*** MATERIAL PROVIDED ***

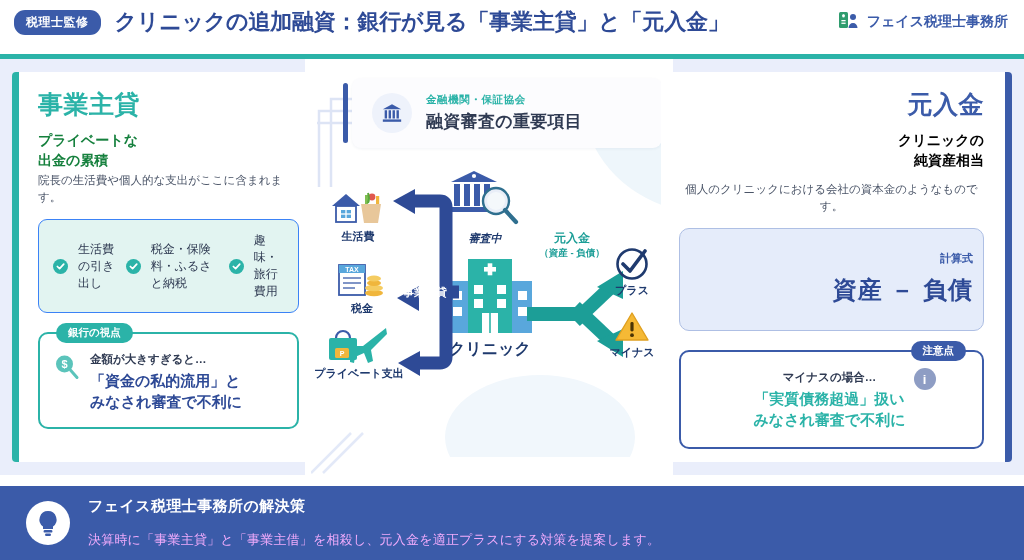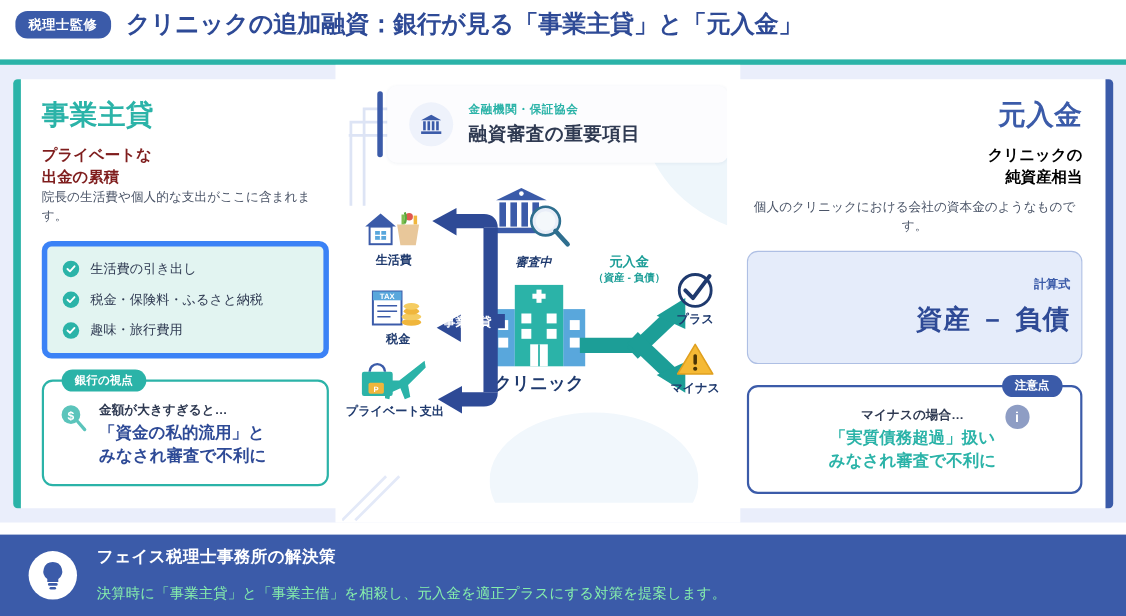--- a/index.html
+++ b/index.html
@@ -154,6 +154,20 @@
   <div class="header">
     <div class="badge-supervise">税理士監修</div>
     <div class="header-title">クリニックの追加融資：銀行が見る「事業主貸」と「元入金」</div>
+    <div class="brand">
+      <span>
+        <svg width="22" height="20" viewBox="0 0 22 20">
+          <rect x="1" y="2" width="9" height="16" rx="1.5" fill="#2f9c6e"></rect>
+          <rect x="4.2" y="5" width="2.6" height="1.6" fill="#ffffff"></rect>
+          <rect x="4.6" y="4.2" width="1.8" height="3.2" fill="#ffffff"></rect>
+          <rect x="3.4" y="10" width="4.2" height="1.3" fill="#ffffff"></rect>
+          <rect x="3.4" y="12.6" width="4.2" height="1.3" fill="#ffffff"></rect>
+          <circle cx="15" cy="7" r="3" fill="#3b5ba9"></circle>
+          <path d="M10.5 18c0-3 2-5 4.5-5s4.5 2 4.5 5z" fill="#3b5ba9"></path>
+        </svg>
+      </span>
+      <span class="brand-name">フェイス税理士事務所</span>
+    </div>
   </div>
   <div class="header-rule"></div>
 

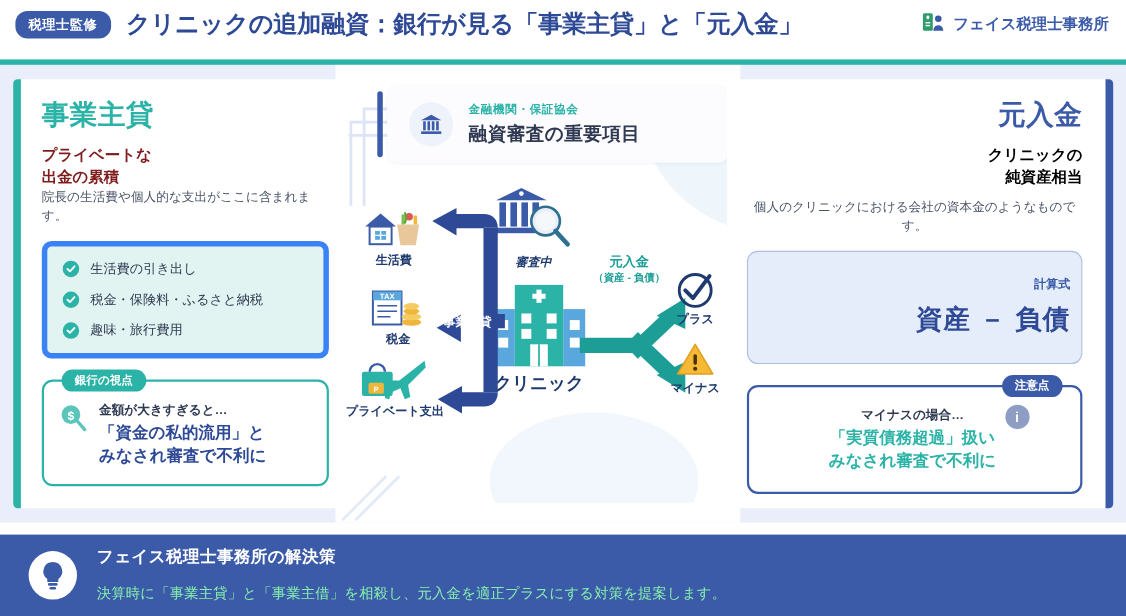--- a/index.html
+++ b/index.html
@@ -49,7 +49,7 @@
   }
   .panel-left .inner { padding:16px 18px 0 26px; }
   .h-left { font-size:25px; font-weight:bold; color:#2bb3a8; letter-spacing:0.5px; }
-  .sub-left { margin-top:9px; font-size:14px; font-weight:bold; color:#7f1d1d; line-height:1.45; }
+  .sub-left { margin-top:9px; font-size:14px; font-weight:bold; color:#15803d; line-height:1.45; }
   .desc-left { margin-top:1px; font-size:11.5px; color:#4b5568; line-height:1.5; }
 
   .checklist {

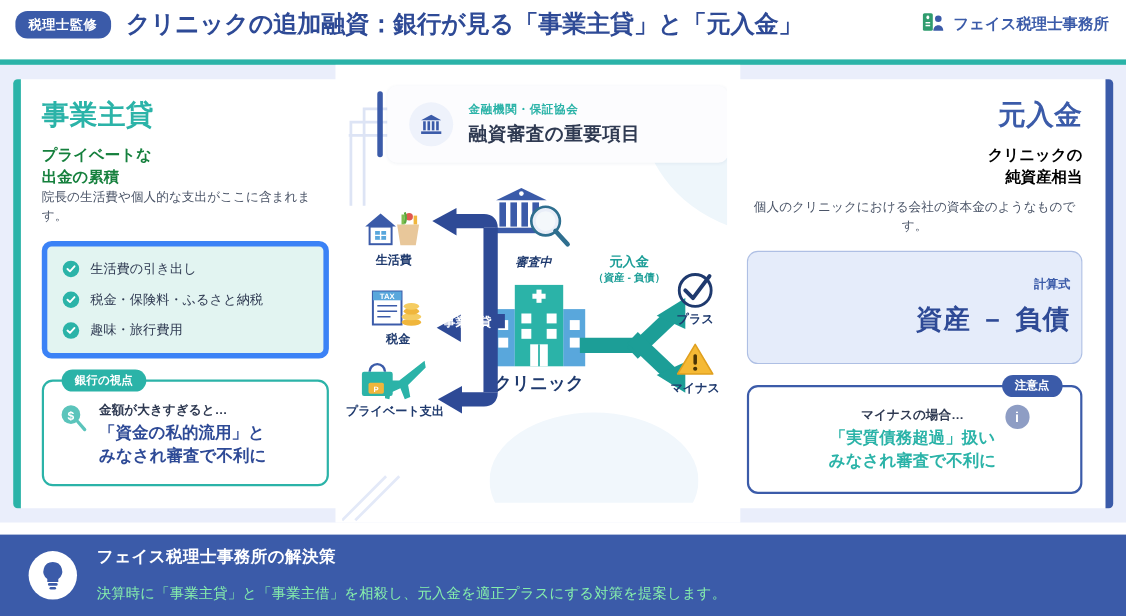--- a/index.html
+++ b/index.html
@@ -53,8 +53,8 @@
   .desc-left { margin-top:1px; font-size:11.5px; color:#4b5568; line-height:1.5; }
 
   .checklist {
-    margin-top:13px; background:#e2f4f1; border:5px solid #3b82f6; border-radius:9px;
-    padding:12px 14px; display:flex; flex-direction:column; gap:11px;
+    margin-top:13px; background:#e2f4f1; border:1px solid #3b82f6; border-radius:9px;
+    padding:12px 14px; display:flex; gap:11px;
   }
   .check-row { display:flex; align-items:center; gap:10px; }
   .check-dot {

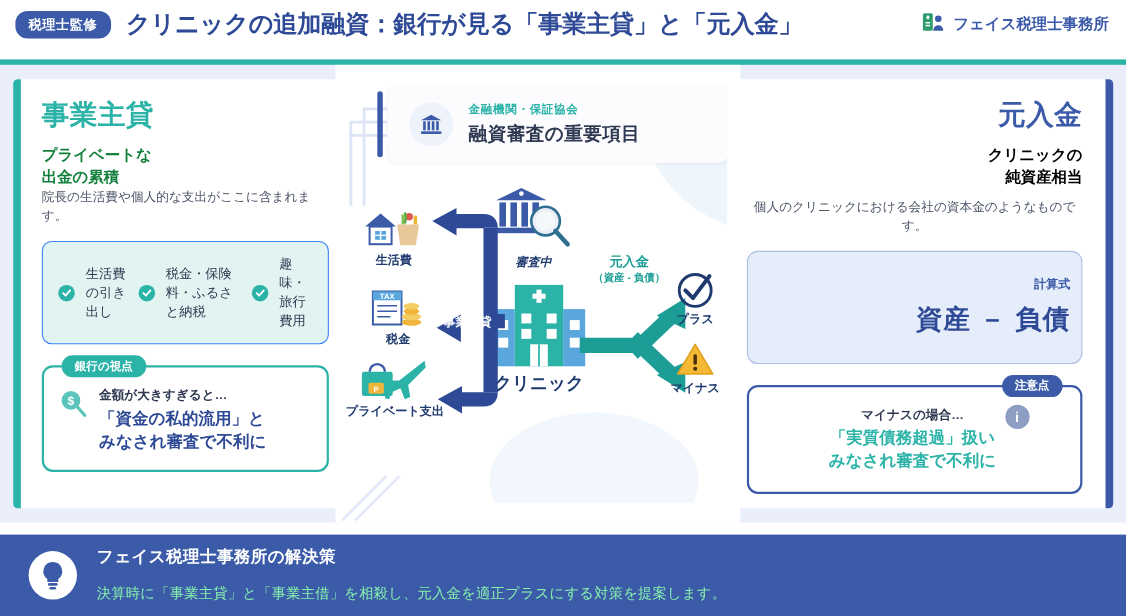--- a/index.html
+++ b/index.html
@@ -144,7 +144,7 @@
   }
   .footer-text { margin-left:18px; }
   .footer-title { font-size:15px; font-weight:bold; color:#ffffff; letter-spacing:0.4px; }
-  .footer-sub { margin-top:15px; font-size:13px; color:#86efac; letter-spacing:0.2px; }
+  .footer-sub { margin-top:15px; font-size:13px; color:#f0abfc; letter-spacing:0.2px; }
 </style>
 </head>
 <body>

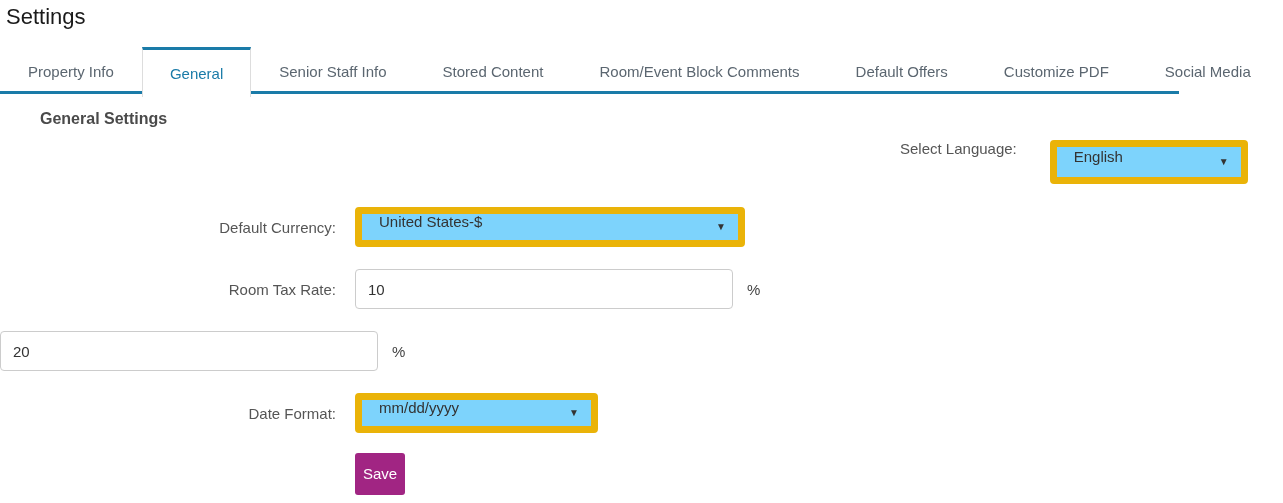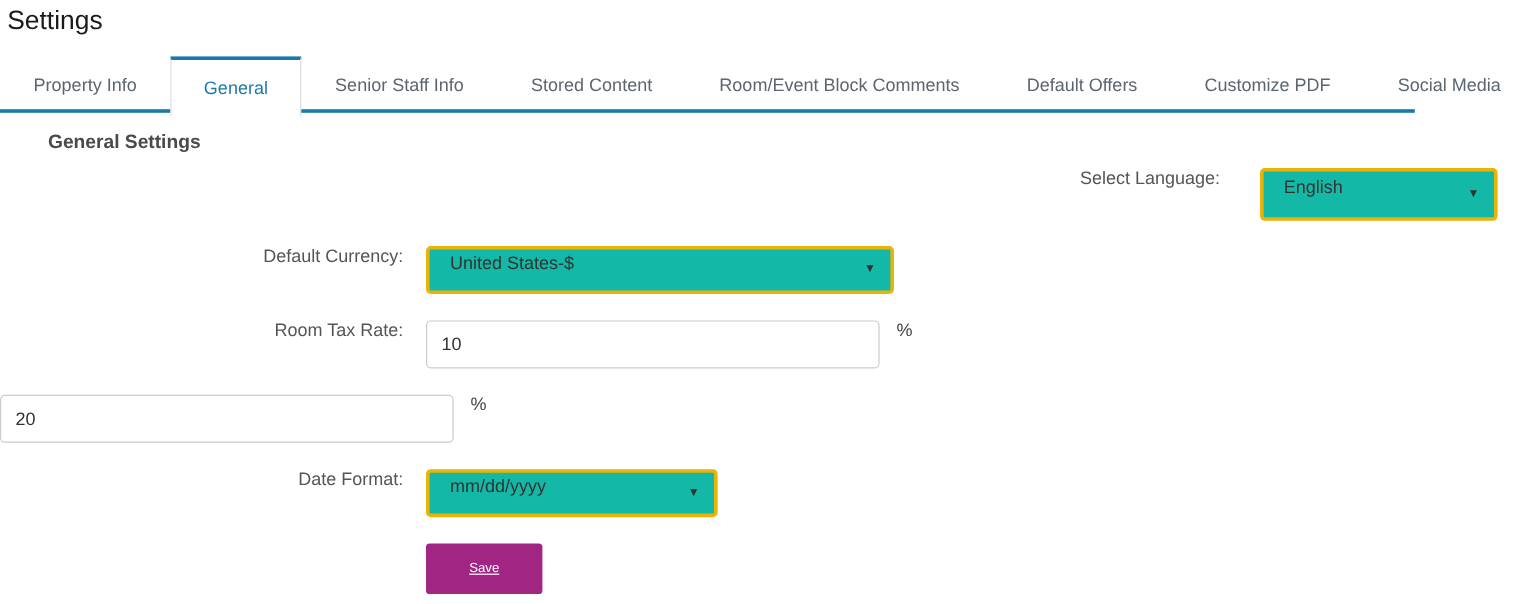--- a/index.html
+++ b/index.html
@@ -97,9 +97,9 @@
   }
   .select-box {
     position: relative;
-    border: 3px solid #eab308;
+    border: 7px solid #eab308;
     border-radius: 4px;
-    background: #14b8a6;
+    background: #7dd3fc;
     height: 44px;
     display: flex;
     align-items: center;

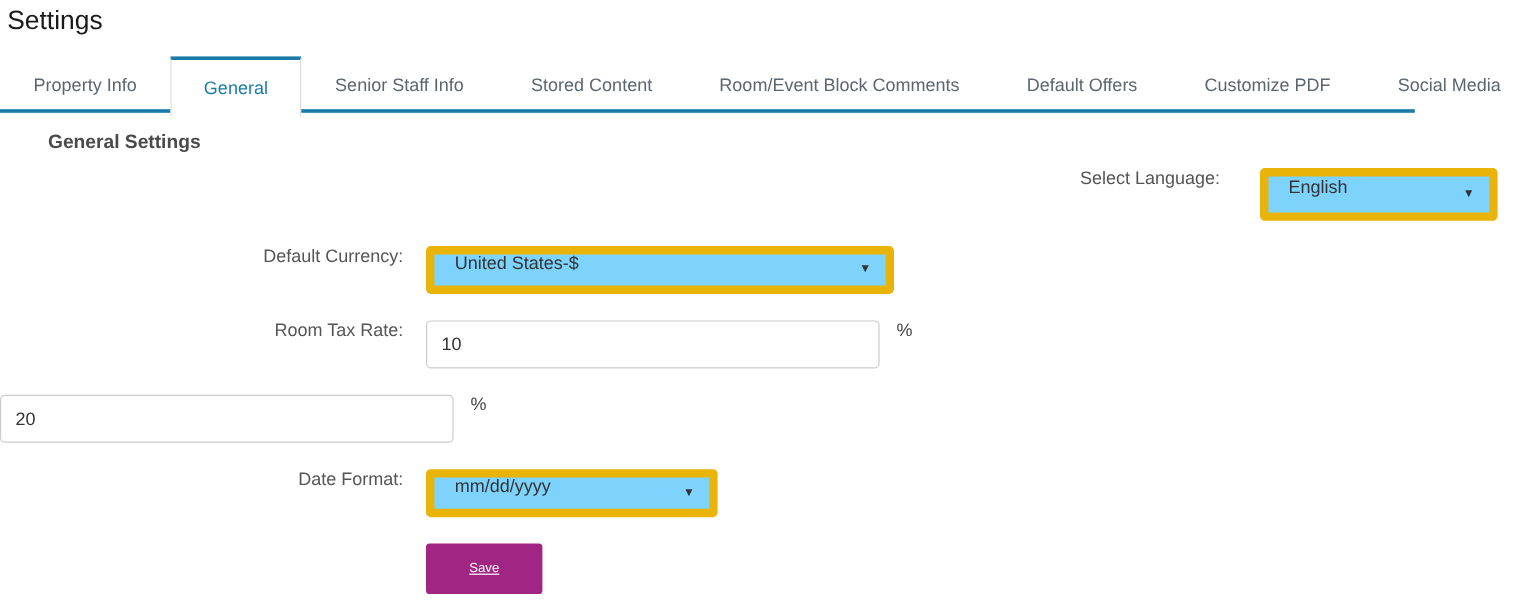--- a/index.html
+++ b/index.html
@@ -129,7 +129,7 @@
   }
   .form-row {
     display: flex;
-    align-items: flex-start;
+    align-items: center;
     height: 44px;
     margin-bottom: 18px;
   }

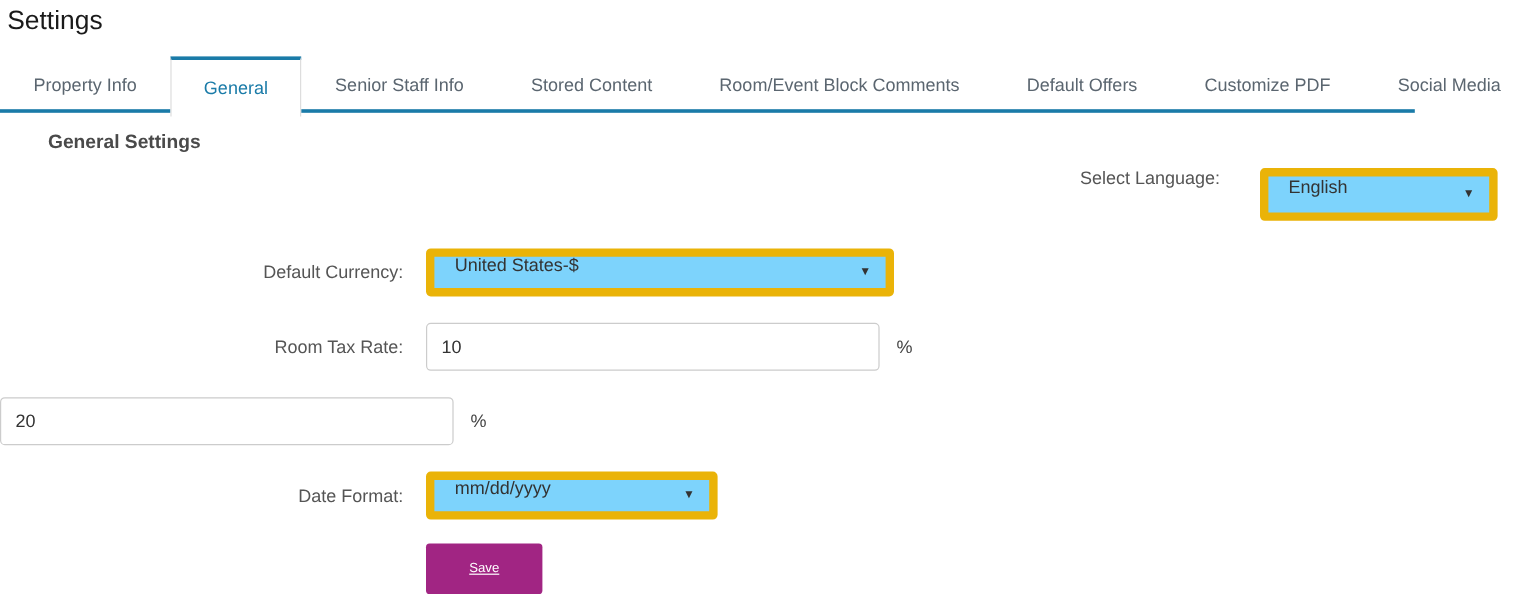--- a/index.html
+++ b/index.html
@@ -175,13 +175,12 @@
     color: #ffffff;
     border: none;
     border-radius: 3px;
-    font-size: 11px;
+    font-size: 15px;
     font-family: "Liberation Sans", sans-serif;
-    padding: 0 36px;
+    padding: 0 8px;
     height: 42px;
     cursor: pointer;
     line-height: 42px;
-    text-decoration: underline;
   }
 </style>
 </head>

*** End of MATERIAL PROVIDED ***

__WORK ITEM__.
Out of the records, collect only those lines that contain the string "border".

__SOLUTION BELOW__.
-    margin-top:13px; background:#e2f4f1; border:5px solid #3b82f6; border-radius:9px;
+    margin-top:13px; background:#e2f4f1; border:1px solid #3b82f6; border-radius:9px;
-    border: 3px solid #eab308;
+    border: 7px solid #eab308;
     border-radius: 4px;
     border: none;
     border-radius: 3px;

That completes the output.